Exercise = Let the output be exactly the lines from the one containing "Pantalón: none -> 2 x 7500.00 = 15000.00" through the end of the records below, both included.

Content revision data =
--

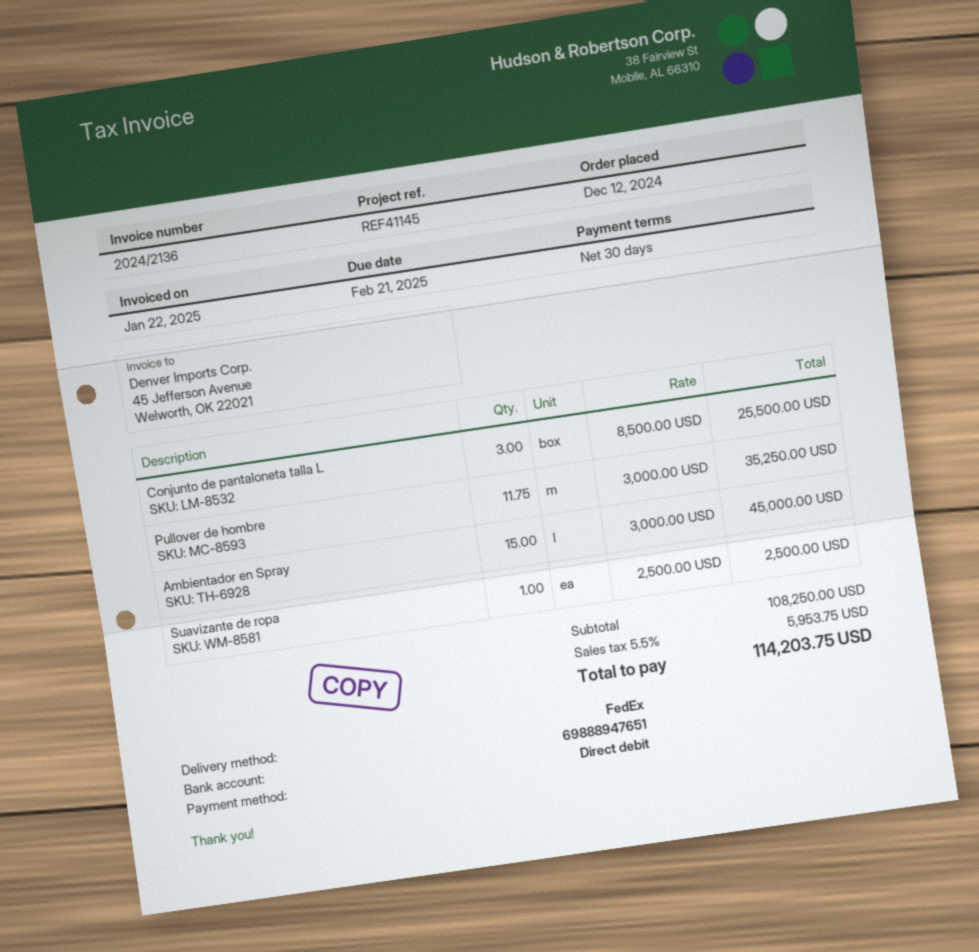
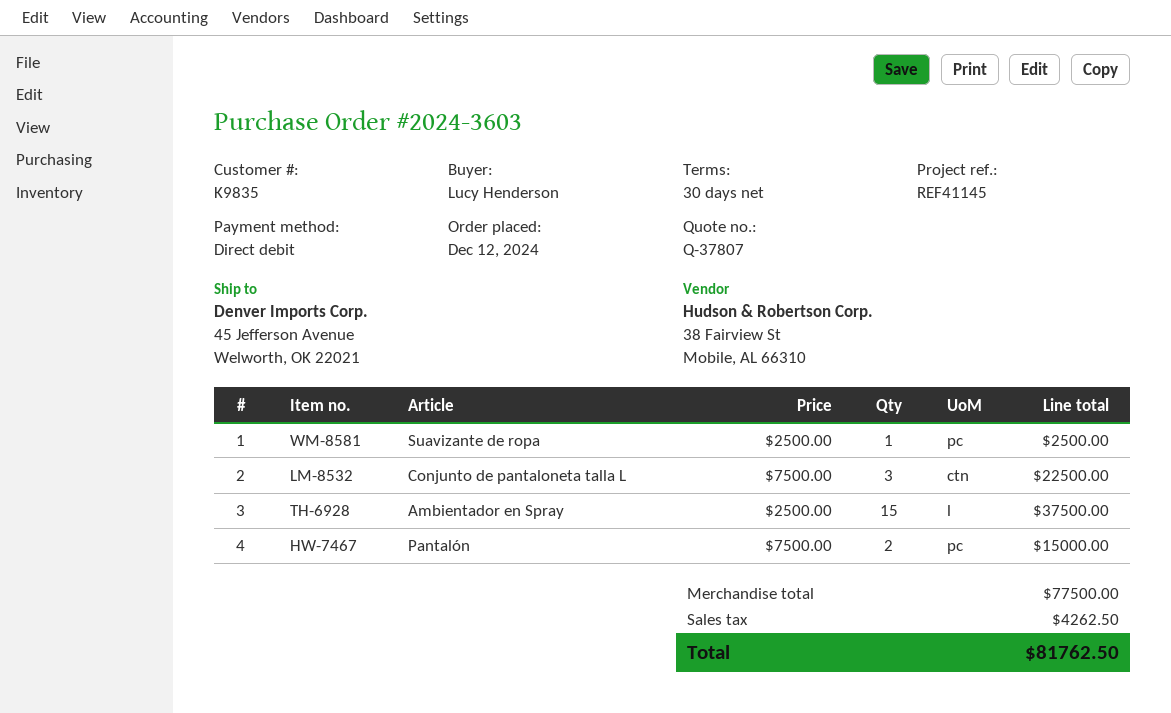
Conjunto de pantaloneta talla L: 3 x 8500.00 = 25500.00 -> 3 x 7500.00 = 22500.00
Pullover de hombre: 11.75 x 3000.00 = 35250.00 -> none
Ambientador en Spray: 15 x 3000.00 = 45000.00 -> 15 x 2500.00 = 37500.00
Pantalón: none -> 2 x 7500.00 = 15000.00
subtotal: 108250.00 -> 77500.00
tax: 5953.75 -> 4262.50
total: 114203.75 -> 81762.50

--

Exercise solution =
Pantalón: none -> 2 x 7500.00 = 15000.00
subtotal: 108250.00 -> 77500.00
tax: 5953.75 -> 4262.50
total: 114203.75 -> 81762.50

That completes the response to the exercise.